**WHAT THIS TASK INVOLVES**
Output the entries that follow character for character. Leave every image out.
RECORDS FOR PROCESSING: Begin
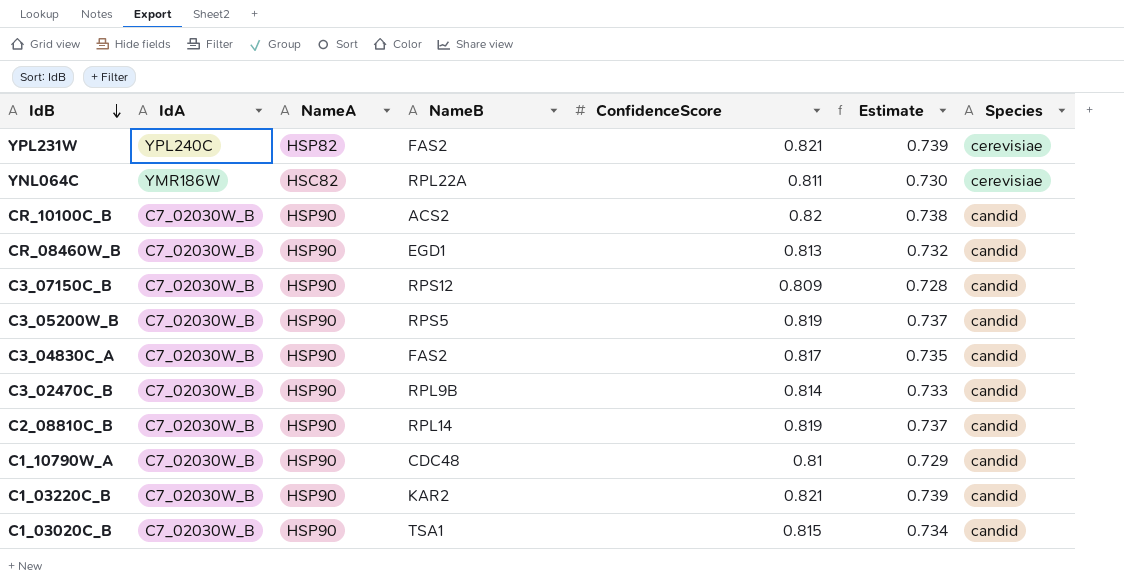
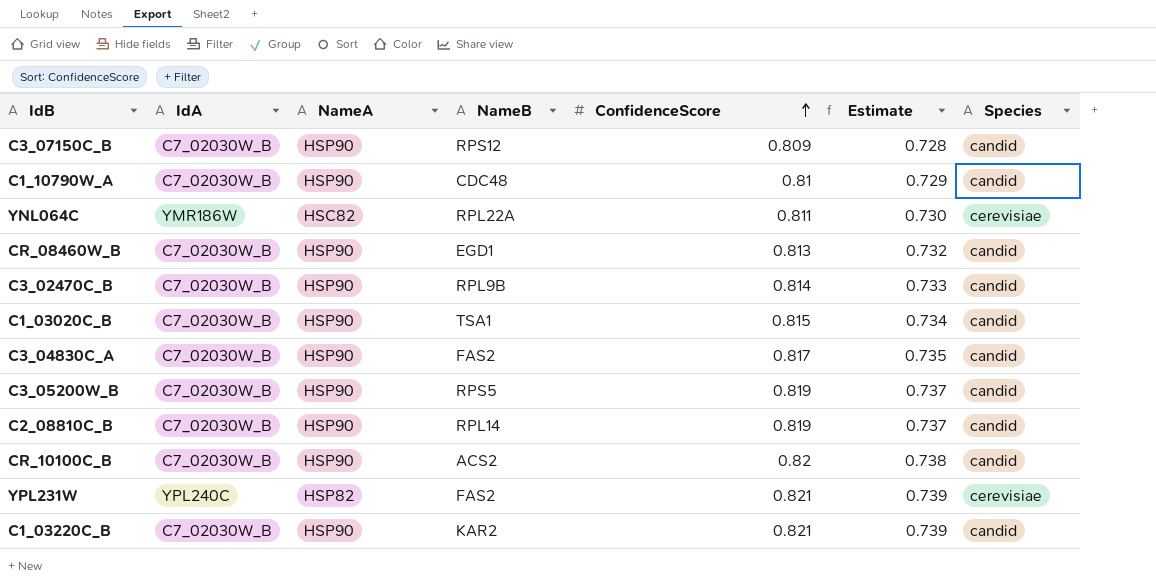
row order: IdB descending -> ConfidenceScore ascending

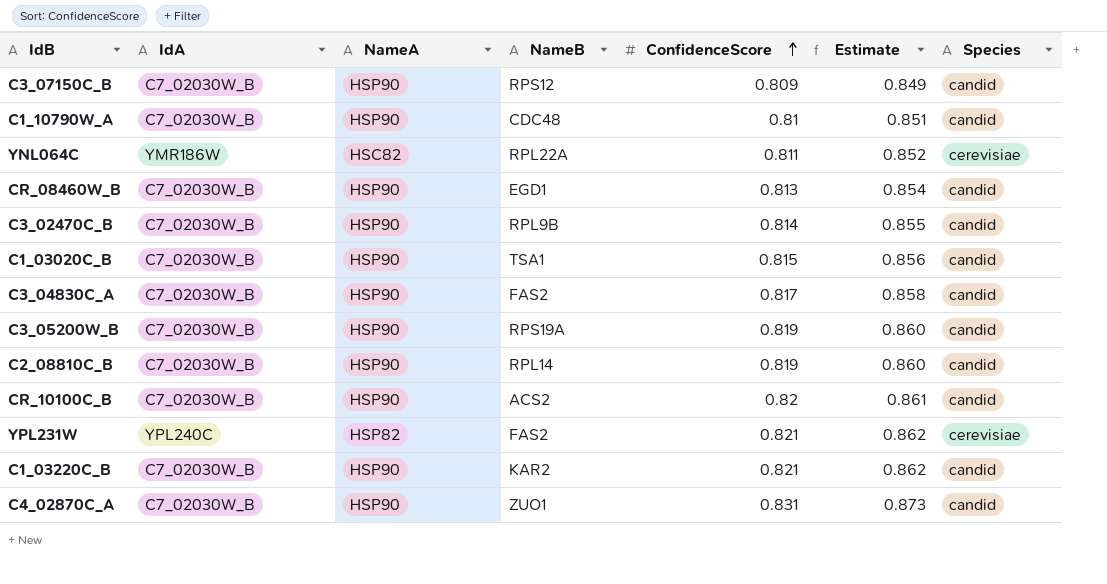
column Estimate | formula: [ConfidenceScore] * 0.9 -> [ConfidenceScore] * 1.05
C3_05200W_B | NameB: RPS5 -> RPS19A
row C4_02870C_A: none -> C7_02030W_B | HSP90 | ZUO1 | 0.831 | 0.873 | candid

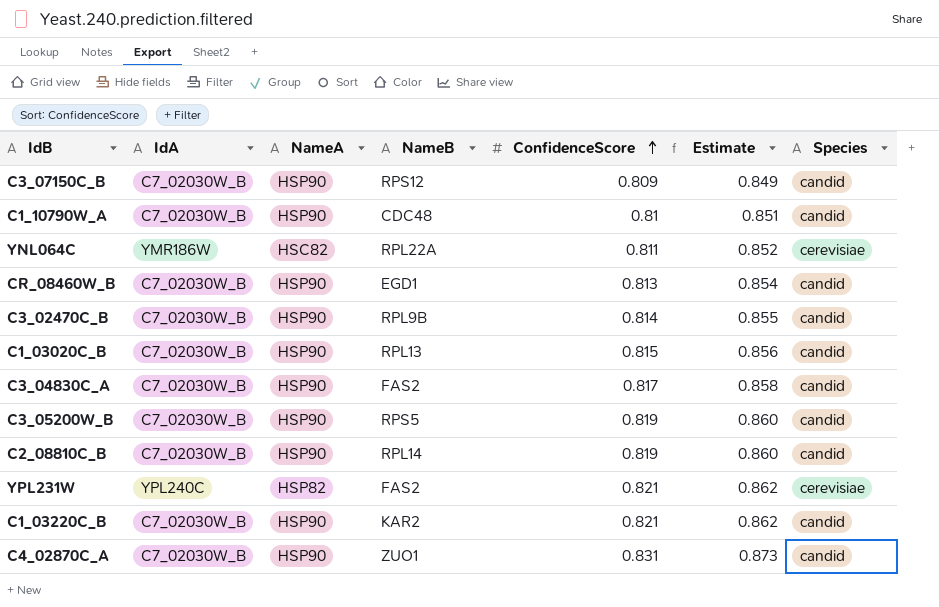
row CR_10100C_B: C7_02030W_B | HSP90 | ACS2 | 0.82 | 0.861 | candid -> none
C1_03020C_B | NameB: TSA1 -> RPL13
C3_05200W_B | NameB: RPS19A -> RPS5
RECORDS FOR PROCESSING: End
**RESPONSE BELOW**
row order: IdB descending -> ConfidenceScore ascending

column Estimate | formula: [ConfidenceScore] * 0.9 -> [ConfidenceScore] * 1.05
C3_05200W_B | NameB: RPS5 -> RPS19A
row C4_02870C_A: none -> C7_02030W_B | HSP90 | ZUO1 | 0.831 | 0.873 | candid

row CR_10100C_B: C7_02030W_B | HSP90 | ACS2 | 0.82 | 0.861 | candid -> none
C1_03020C_B | NameB: TSA1 -> RPL13
C3_05200W_B | NameB: RPS19A -> RPS5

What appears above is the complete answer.